• _WHAT YOU ARE ASKED TO DO_: Pictures stay out; please output the remaining data exactly.

• _PROVIDED INFORMATION_:
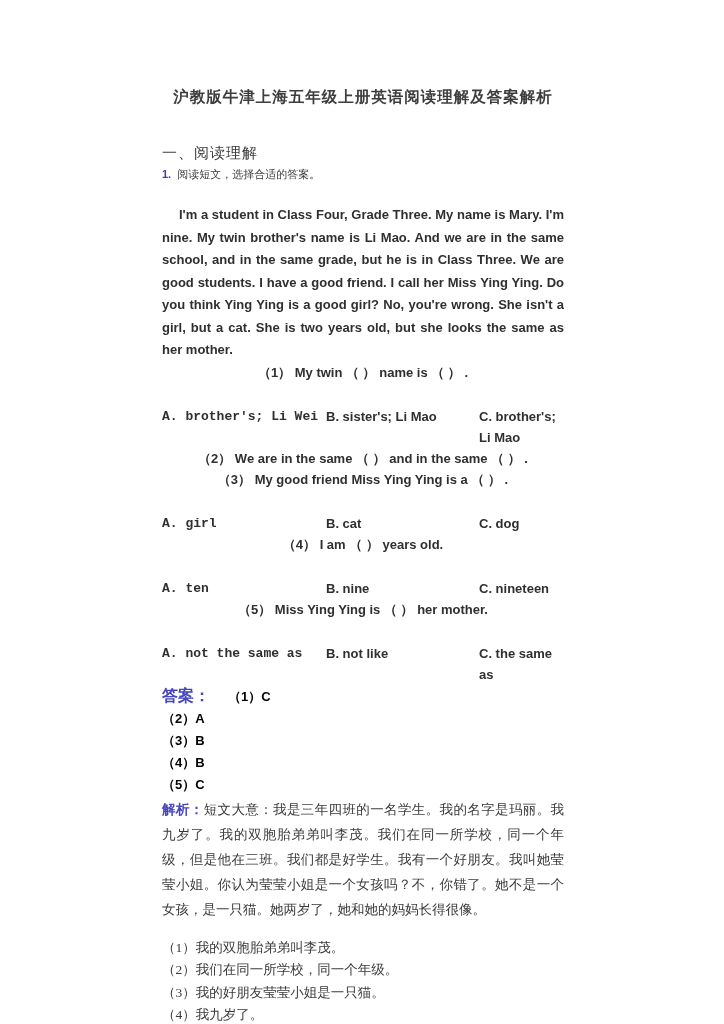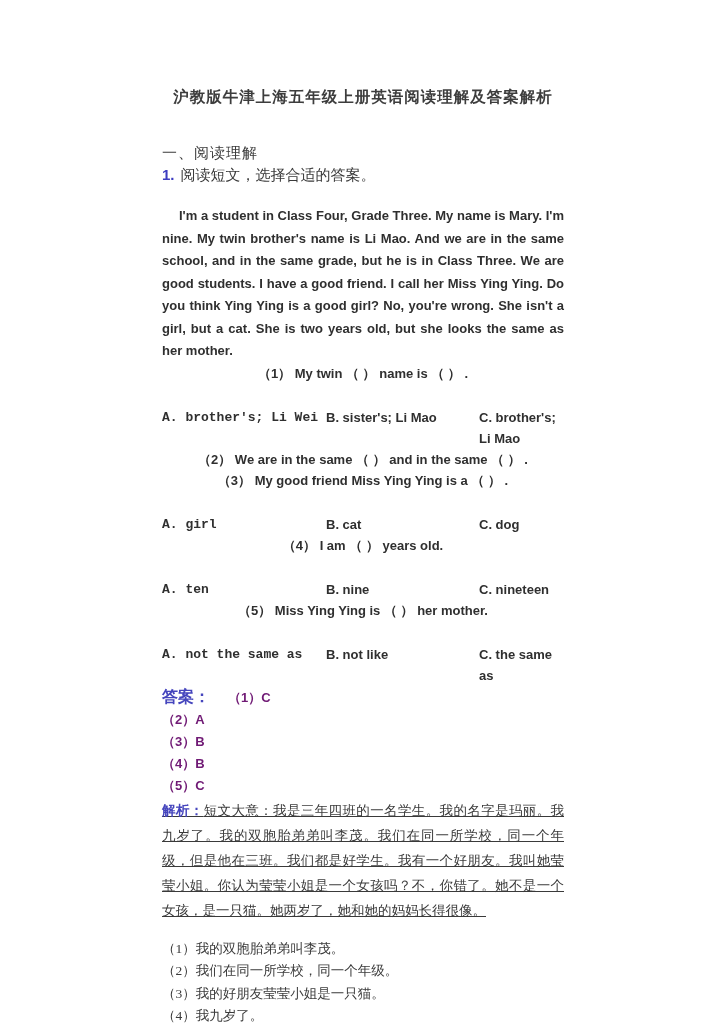--- a/index.html
+++ b/index.html
@@ -29,21 +29,21 @@
     font-family: "Liberation Serif", "DejaVu Serif", serif;
     font-size: 15px;
     font-weight: 500;
     color: #3a3a3a;
     letter-spacing: 1px;
     line-height: 17px;
   }
   .item-line {
     margin-top: 4px;
     font-family: "Liberation Serif", "DejaVu Serif", serif;
-    font-size: 15px;
+    font-size: 11px;
     line-height: 17px;
     color: #3a3a3a;
   }
   .item-num { color: #3c3cc0; margin-right: 6px; font-family: "Liberation Sans", sans-serif; font-weight: 600; }
   .passage {
     margin-top: 21px;
     font-family: "Liberation Sans", "DejaVu Sans", sans-serif;
     font-size: 13px;
     font-weight: 700;
     color: #2f2f2f;
@@ -80,31 +80,30 @@
     font-family: "Liberation Serif", "DejaVu Serif", serif;
     font-size: 16px;
     font-weight: 600;
     color: #4545bd;
     margin-right: 18px;
   }
   .answer-val, .answer-line {
     font-family: "Liberation Sans", "DejaVu Sans", sans-serif;
     font-size: 13px;
     font-weight: 700;
-    color: #701a75;
+    color: #000000;
     line-height: 22px;
   }
   .analysis {
     margin-top: 1px;
     font-family: "Liberation Serif", "DejaVu Serif", serif;
     font-size: 13.5px;
     color: #3a3a3a;
     line-height: 25px;
     text-align: justify;
-    text-decoration: underline;
   }
   .analysis-label { color: #4545bd; font-weight: 600; }
   .points { margin-top: 15px; }
   .point-line {
     font-family: "Liberation Serif", "DejaVu Serif", serif;
     font-size: 13.5px;
     color: #3a3a3a;
     line-height: 22.5px;
   }
 </style>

• _SOLUTION_:
--- a/index.html
+++ b/index.html
@@ -29,21 +29,21 @@
     font-family: "Liberation Serif", "DejaVu Serif", serif;
     font-size: 15px;
     font-weight: 500;
     color: #3a3a3a;
     letter-spacing: 1px;
     line-height: 17px;
   }
   .item-line {
     margin-top: 4px;
     font-family: "Liberation Serif", "DejaVu Serif", serif;
-    font-size: 15px;
+    font-size: 11px;
     line-height: 17px;
     color: #3a3a3a;
   }
   .item-num { color: #3c3cc0; margin-right: 6px; font-family: "Liberation Sans", sans-serif; font-weight: 600; }
   .passage {
     margin-top: 21px;
     font-family: "Liberation Sans", "DejaVu Sans", sans-serif;
     font-size: 13px;
     font-weight: 700;
     color: #2f2f2f;
@@ -80,31 +80,30 @@
     font-family: "Liberation Serif", "DejaVu Serif", serif;
     font-size: 16px;
     font-weight: 600;
     color: #4545bd;
     margin-right: 18px;
   }
   .answer-val, .answer-line {
     font-family: "Liberation Sans", "DejaVu Sans", sans-serif;
     font-size: 13px;
     font-weight: 700;
-    color: #701a75;
+    color: #000000;
     line-height: 22px;
   }
   .analysis {
     margin-top: 1px;
     font-family: "Liberation Serif", "DejaVu Serif", serif;
     font-size: 13.5px;
     color: #3a3a3a;
     line-height: 25px;
     text-align: justify;
-    text-decoration: underline;
   }
   .analysis-label { color: #4545bd; font-weight: 600; }
   .points { margin-top: 15px; }
   .point-line {
     font-family: "Liberation Serif", "DejaVu Serif", serif;
     font-size: 13.5px;
     color: #3a3a3a;
     line-height: 22.5px;
   }
 </style>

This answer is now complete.